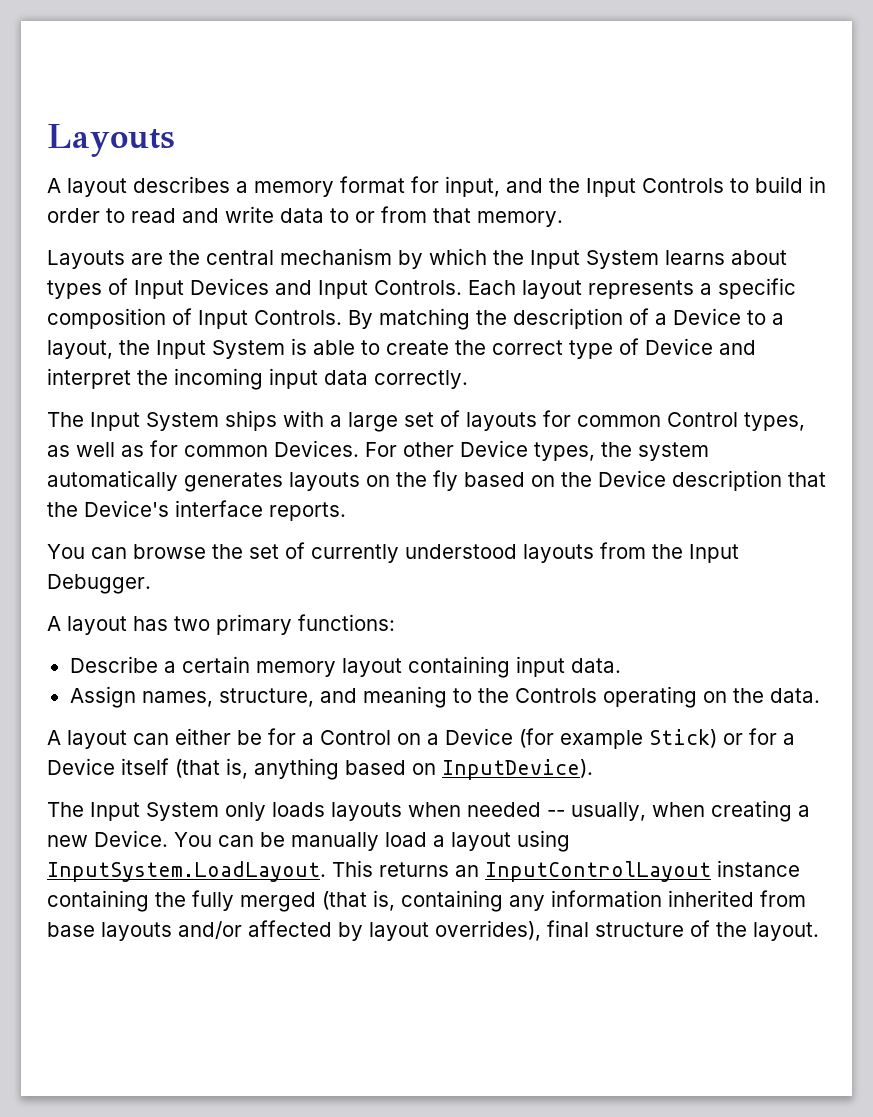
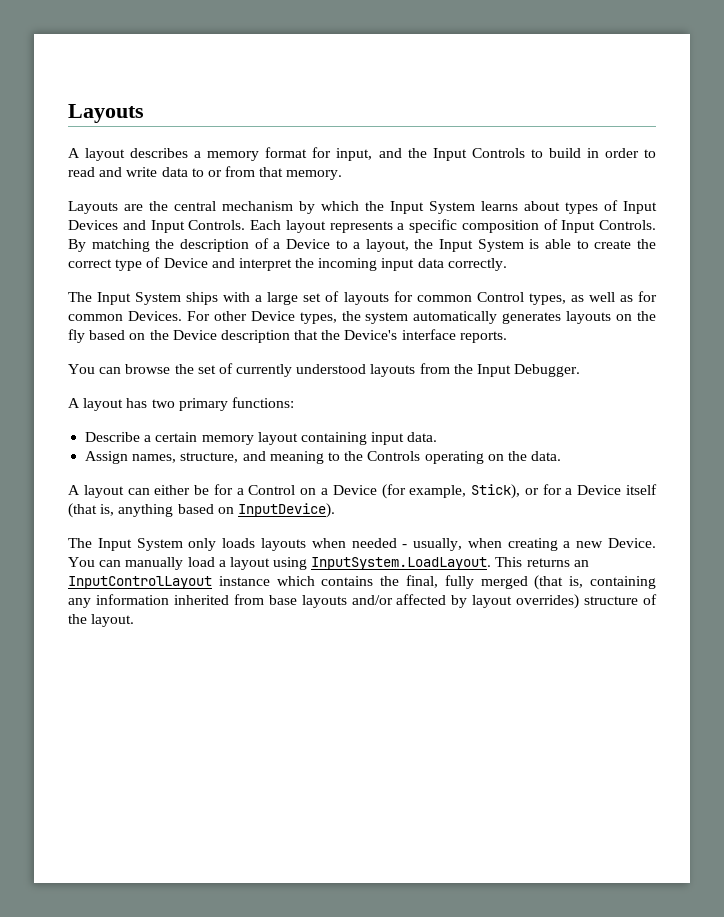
- A layout can either be for a Control on a Device (for example Stick) or for a Device itself (that is, anything based on InputDevice).
+ A layout can either be for a Control on a Device (for example, Stick), or for a Device itself (that is, anything based on InputDevice).
- The Input System only loads layouts when needed -- usually, when creating a new Device.
+ The Input System only loads layouts when needed - usually, when creating a new Device.
- You can be manually load a layout using InputSystem.LoadLayout. This returns an InputControlLayout instance containing the fully merged (that is, containing any information inherited from base layouts and/or affected by layout overrides), final structure of the layout.
+ You can manually load a layout using InputSystem.LoadLayout. This returns an InputControlLayout instance which contains the final, fully merged (that is, containing any information inherited from base layouts and/or affected by layout overrides) structure of the layout.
________________________________________
Your assignment: All the lines that hold the word "instance" must appear in the answer, copied from the records.

Written response:
- You can be manually load a layout using InputSystem.LoadLayout. This returns an InputControlLayout instance containing the fully merged (that is, containing any information inherited from base layouts and/or affected by layout overrides), final structure of the layout.
+ You can manually load a layout using InputSystem.LoadLayout. This returns an InputControlLayout instance which contains the final, fully merged (that is, containing any information inherited from base layouts and/or affected by layout overrides) structure of the layout.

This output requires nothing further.